I’ve distilled an unusual problem in my code to the following simple kernel. I’ve only been programming CUDA for just under a year so I’m almost certain that I’m doing something wrong, but I cannot find it.
#include <stdio.h>
// nvcc -ccbin g++ -g -m64 -std=c++11 -gencode arch=compute_30,code=sm_30 -o Weird Weird.cu
__global__ void TestKernel( unsigned count )
{
int N = threadIdx.x + ( blockIdx.x * blockDim.x );
if( N < count )
{
int id1 = floor((sqrtf( 8*N + 1 ) - 1)/2);
int id2 = N - (id1*(id1 + 1))/2;
++id1;
if( id2 == -1 )
{
printf( "N = %8d -- id1 = %4d -- id2 = %4d\n" , N , id1 , id2 );
}
}
}
int main()
{
unsigned numBlocks = 12200; // Less than maximum 65535
unsigned numThreads = 1024;
unsigned numIterations = 12492501; // Less than 2^32 - 1
TestKernel<<<numBlocks,numThreads>>>( numIterations );
cudaDeviceSynchronize();
if( cudaGetLastError() != cudaSuccess )
{
printf( "Kernel Error\n" );
fflush(stdout);
}
}
Considering the formulae of id1 and id2 both ought to be positive.

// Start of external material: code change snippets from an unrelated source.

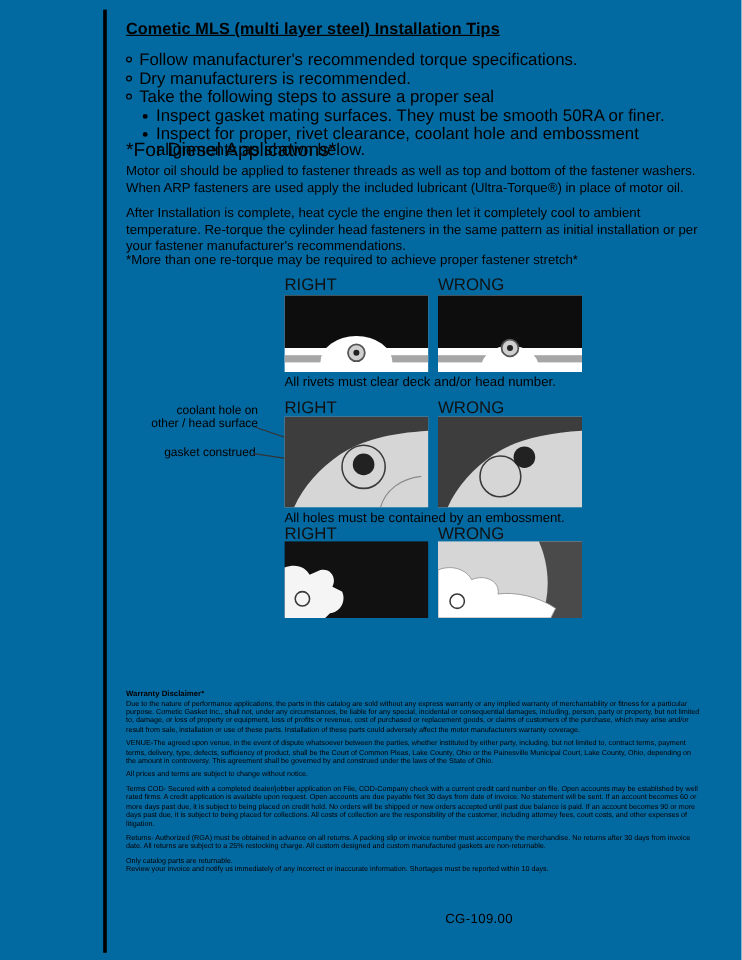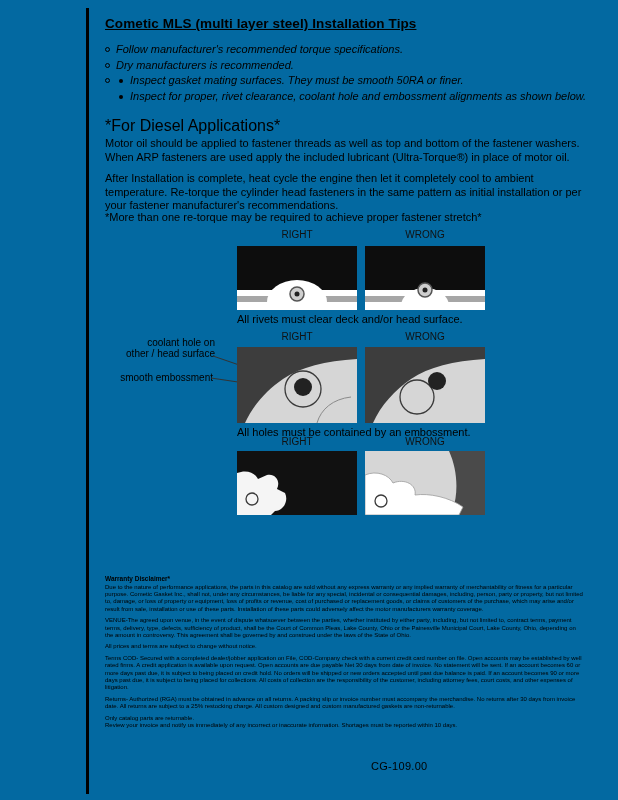--- a/index.html
+++ b/index.html
@@ -8,7 +8,7 @@
   .left-rule{position:absolute;left:86px;top:8px;width:3px;height:786px;background:#000;}
   .title{position:absolute;left:105px;top:16px;margin:0;font-size:13.5px;font-weight:bold;
          text-decoration:underline;letter-spacing:.1px;}
-  .tips{position:absolute;left:105px;top:43px;width:482px;font-size:11px;font-style:italic;}
+  .tips{position:absolute;left:105px;top:43px;width:482px;font-size:14px;}
   .bullet{position:relative;padding-left:11px;margin-bottom:2.5px;line-height:13px;}
   .bullet .mk{position:absolute;left:0;top:4px;width:5px;height:5px;border:1px solid #000;
               border-radius:50%;box-sizing:border-box;}

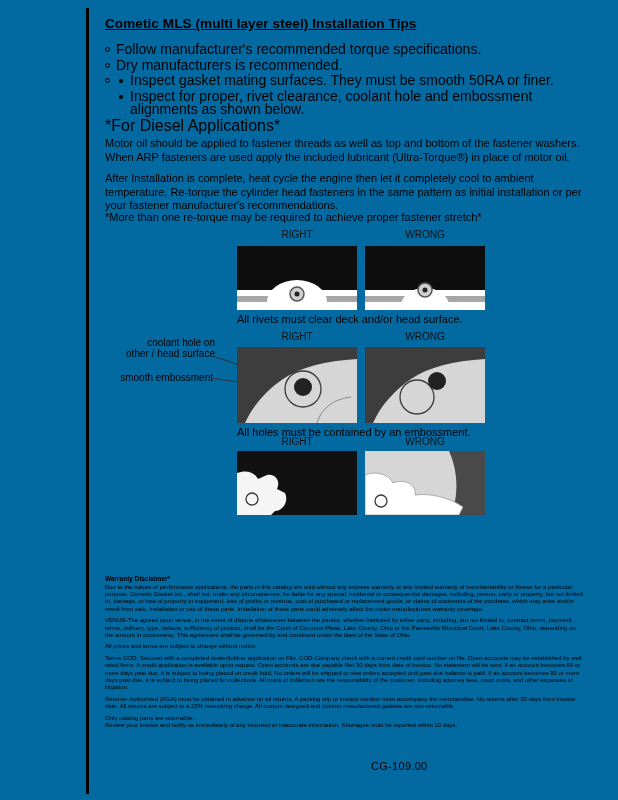--- a/index.html
+++ b/index.html
@@ -41,7 +41,7 @@
   <div class="tips">
     <div class="bullet"><span class="mk"></span><span>Follow manufacturer's recommended torque specifications.</span></div>
     <div class="bullet"><span class="mk"></span><span>Dry manufacturers is recommended.</span></div>
-    <div class="bullet"><span class="mk"></span></div>
+    <div class="bullet"><span class="mk"></span><span>Take the following steps to assure a proper seal</span></div>
     <div class="bullet sub"><span class="mk"></span><span>Inspect gasket mating surfaces.  They must be smooth 50RA or finer.</span></div>
     <div class="bullet sub"><span class="mk"></span><span>Inspect for proper, rivet clearance, coolant hole and embossment alignments as shown below.</span></div>
   </div>

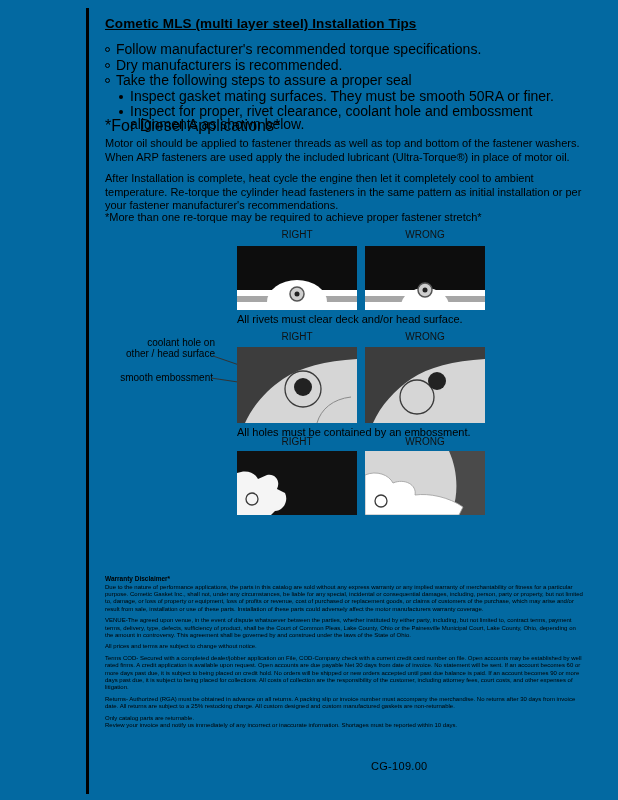--- a/index.html
+++ b/index.html
@@ -19,7 +19,7 @@
   .p1{top:137px;}
   .p2{top:172px;}
   .p3{top:211px;}
-  .dlabel{position:absolute;width:120px;text-align:center;font-size:10px;color:#111;}
+  .dlabel{position:absolute;width:120px;text-align:left;font-size:14px;color:#111;}
   .img{position:absolute;width:120px;}
   .img svg{display:block;}
   .caption{position:absolute;left:237px;font-size:11px;line-height:13px;}

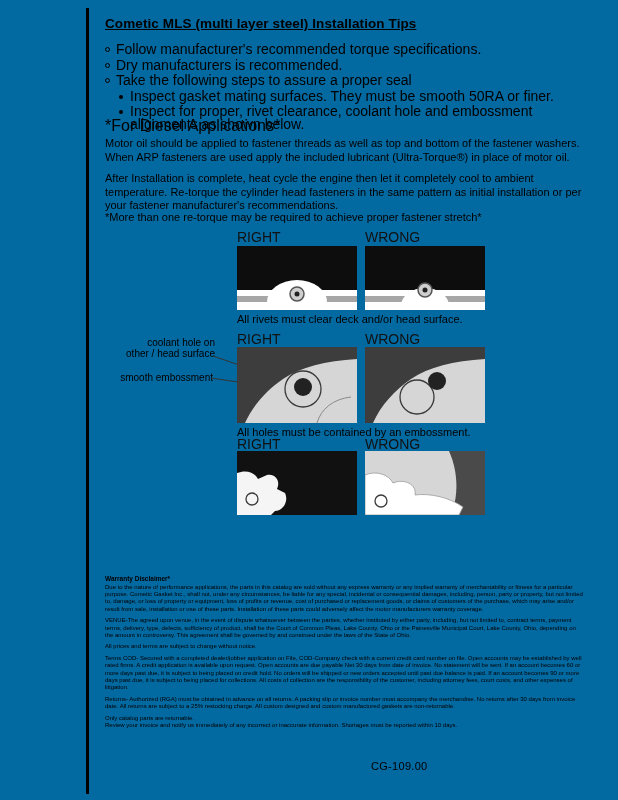--- a/index.html
+++ b/index.html
@@ -74,7 +74,7 @@
       <circle cx="60" cy="44" r="2.5" fill="#222"></circle>
     </svg>
   </div>
-  <div class="caption" style="top:313px;">All rivets must clear deck and/or head surface.</div>
+  <div class="caption" style="top:313px;">All rivets must clear deck and/or head number.</div>
 
   <div class="dlabel" style="left:237px;top:331px;">RIGHT</div>
   <div class="dlabel" style="left:365px;top:331px;">WRONG</div>

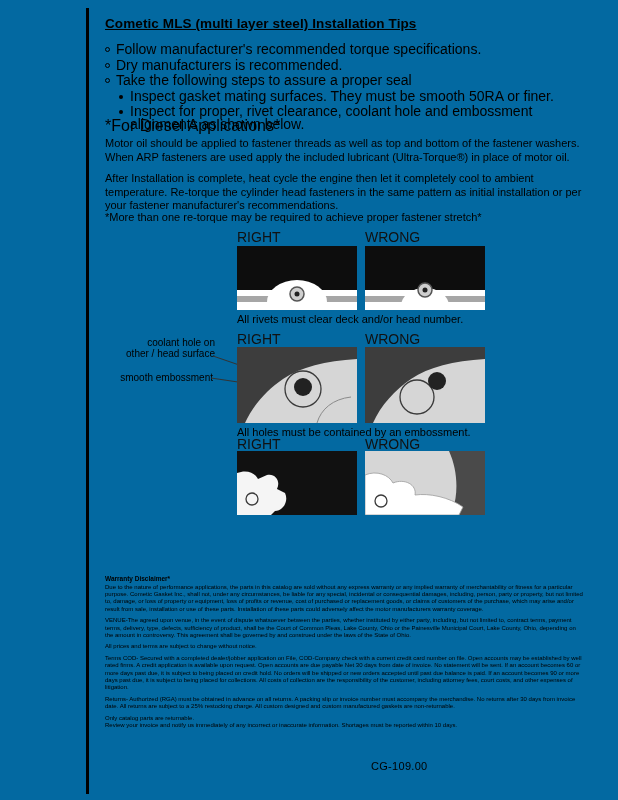--- a/index.html
+++ b/index.html
@@ -81,7 +81,7 @@
 
   <div class="ann" style="left:105px;top:337px;width:110px;">coolant hole on</div>
   <div class="ann" style="left:105px;top:348px;width:110px;">other / head surface</div>
-  <div class="ann" style="left:95px;top:372px;width:118px;">smooth embossment</div>
+  <div class="ann" style="left:95px;top:372px;width:118px;">gasket construed</div>
   <svg class="ann-lines" width="100" height="42">
     <line x1="6" y1="4" x2="96" y2="35" stroke="#333" stroke-width="1"></line>
     <line x1="4" y1="26" x2="78" y2="37" stroke="#333" stroke-width="1"></line>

Now here’s the weird bit
N = 10619135 -- id1 = 4608 -- id2 = -1
N = 10623744 -- id1 = 4609 -- id2 = -1
N = 10628354 -- id1 = 4610 -- id2 = -1
N = 10632965 -- id1 = 4611 -- id2 = -1
N = 10637577 -- id1 = 4612 -- id2 = -1
N = 10642190 -- id1 = 4613 -- id2 = -1
(... 385 more ...)
Hand calculations below show that id2 ought not to be -1
N = 10619135 id1 = 4608 id2 = 4607
N = 10623744 id1 = 4609 id2 = 4608
So why is id2 occasionally -1??? … Is there some sort of overflow, are my kernel parameters wrong. I’ve checked and although they are large they seem to be valid, to the best of my limited understanding.
My GPU is a Quadro K1000M and I’m using CUDA 8, as my GPU cannot use CUDA 9. (I’m making plans to get my hands on a better GPU soon.)